2. "Grumpy-Pumpy Doo-Dah McGraw": Bishop Briggs has a crisis of faith - but a dark force lurks in Lenzie.
3. "Ramesh-Pocalypse": Ramesh sees the return of a troublesome sibling who wreaks havoc in Lenzie.
4. "Alok-Pocalyse": Danny and Alok's stag and hen party business is still causing chaos in Lenzie, and the Local Traders are on the warpath.
5. "Priesty Weisty Hooversy Stairsy": Bishop Briggs has The Archbishop on his tail as he must audition for Lenzie's Got Wedding and is up against Malcolm.
6. "Shopnucopia": Ramesh and Dave's annual stocktake takes an unusual musical twist.
"Habda-Geddon", a one-off final episode recorded live at Òran Mór in Glasgow, was broadcast on Radio 4 on 22 December 2025.

==Guest appearances==
The show has featured guest stars in a number of episodes:

- Nina Wadia (EastEnders, Goodness Gracious Me)
- Ron Donachie (Titanic)
- Greg McHugh (Gary: Tank Commander)
- Sean Biggerstaff (Harry Potter (film series))
- Tom Urie (River City)
- Maureen Carr (Still Game)
- Michael Redmond (Father Ted)
- Sylvester McCoy (Doctor Who, The Hobbit)
- Hardeep Singh Kohli (presenter, brother of Sanjeev Kohli)
- Kevin Eldon (Nighty Night)
- Barry Howard (Hi-De-Hi)
- Julie T. Wallace (The Fifth Element)
- David Kay (Mordrin McDonald: 21st Century Wizard)
- Julia Deakin (Spaced)
- Simon Greenall (I'm Alan Partridge)
- Lorraine McIntosh (Deacon Blue)

==Live shows==

On 13 March 2013 the official Facebook page for the series announced a live show was to be performed towards the end of April 2013. On 9 April it was confirmed to be taking place on Tuesday 30 April 2013 at Oran Mor, in Glasgow.
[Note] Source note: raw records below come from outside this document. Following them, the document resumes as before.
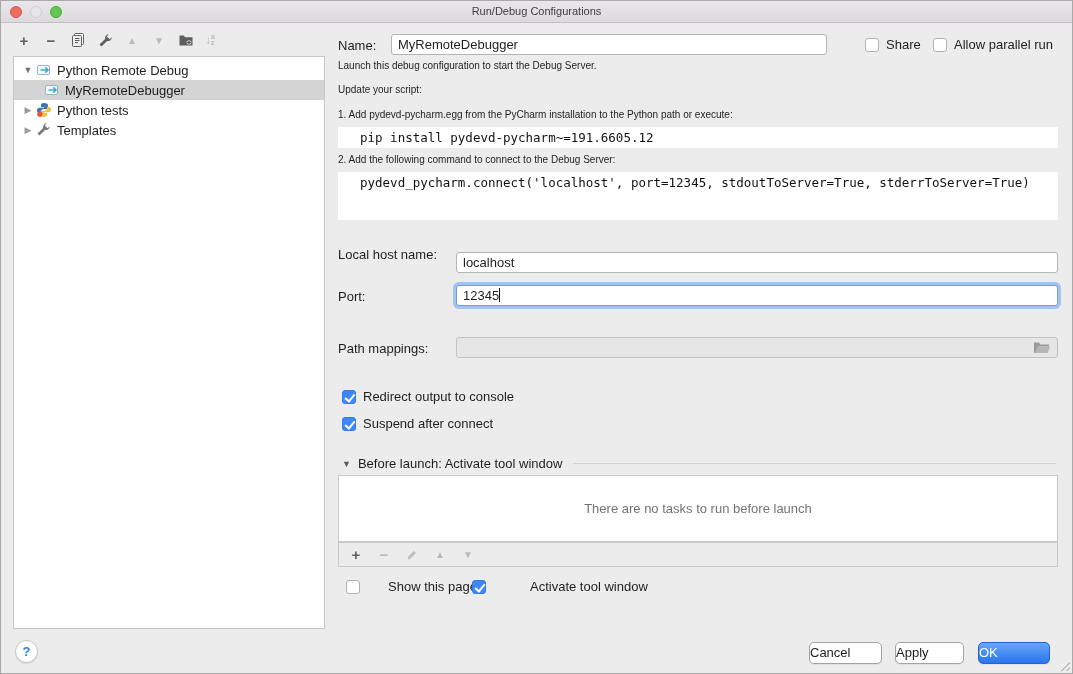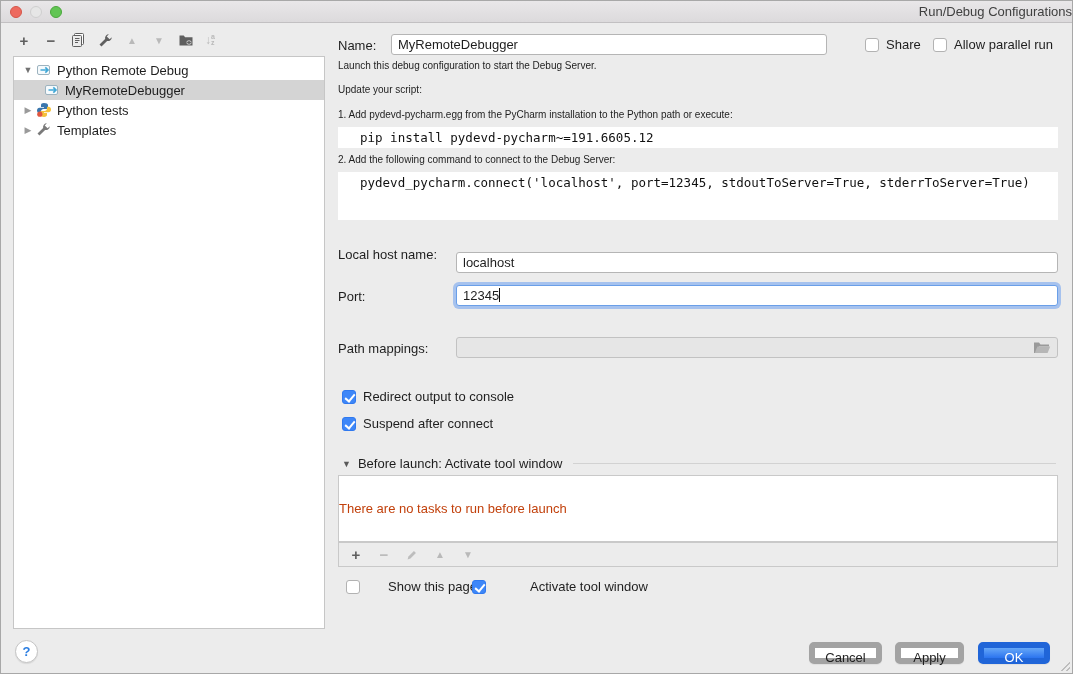"Run/Debug Configurations" .title { font-size: 13px -> 11px; text-align: right -> center }
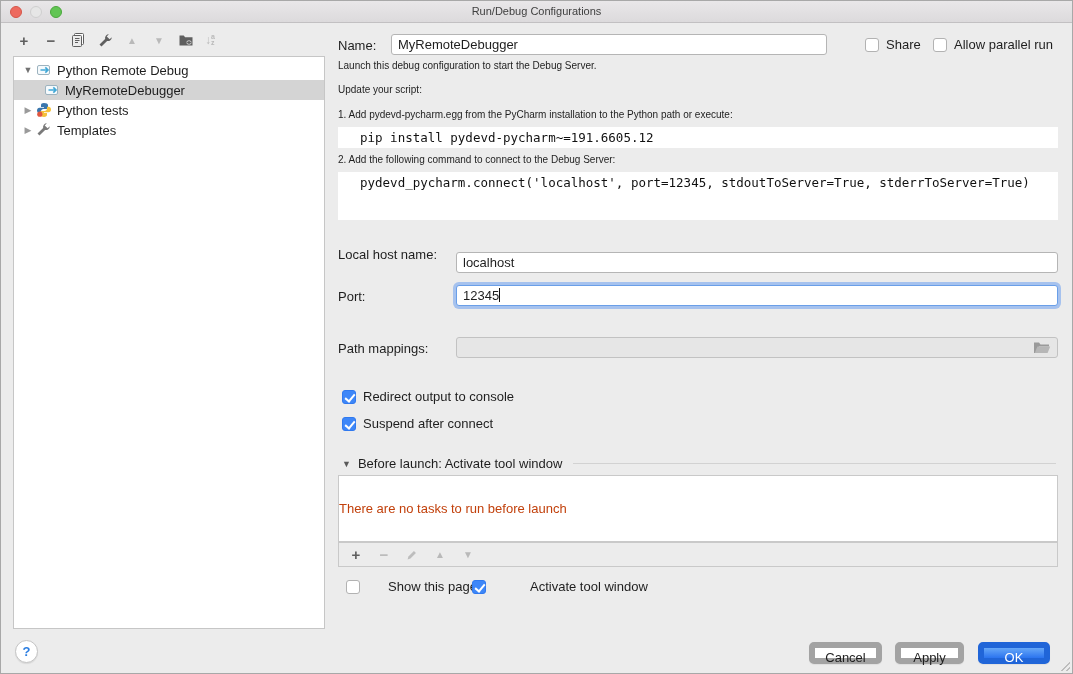"There are no tasks to" .tasksbox { color: #c2410c -> #737373; justify-content: flex-start -> center }
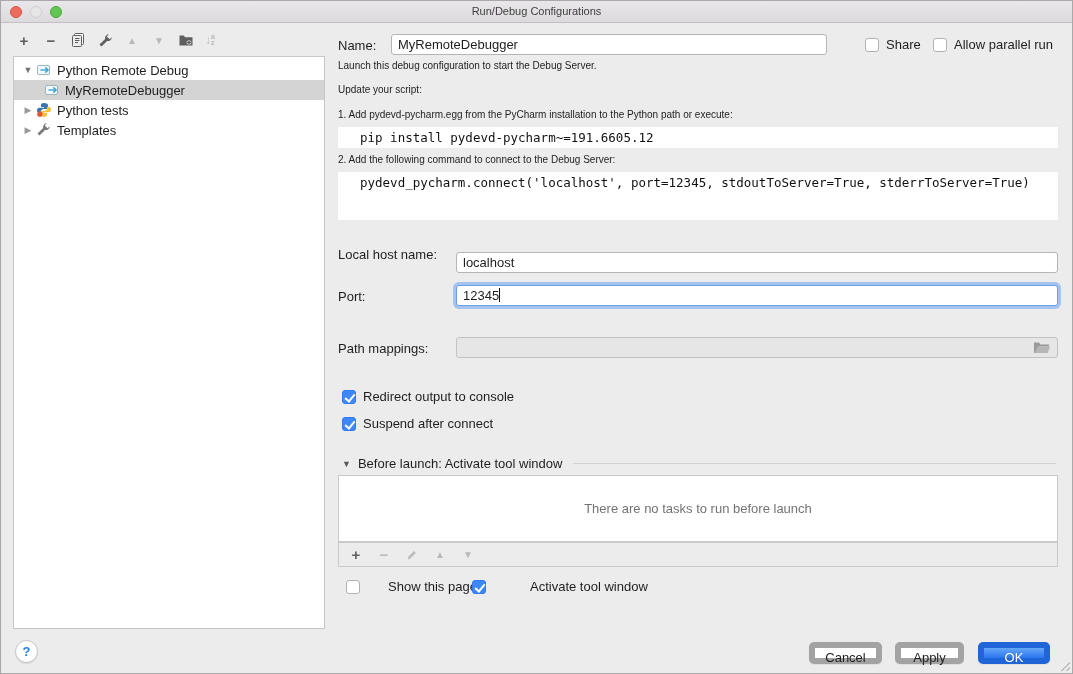"Cancel" .btn { border: 6px solid #a3a3a3 -> 1px solid #a3a3a3; text-align: center -> left }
The two episodes that were performed, as live readings, were "Hovering Chops" and "Meter Reading Chic", both from series 5. The readings contained extra material that had been cut from the radio versions. Stewart Cairns took on the role of Frank Butcher in "Hovering Chops", that had originally been played by Barry Howard. In August 2017, Sanjeev and Donald stated in an interview that they were in the early stages of planning a touring live show. On 23 April 2019 Sanjeev Kohli announced that a live show would be taking place throughout the 2019 Edinburgh Festival Fringe, again in the form of script readings. The Fringe run was an adapted version of the episode "Meter Reading Chic", extended to run to an hour long performance.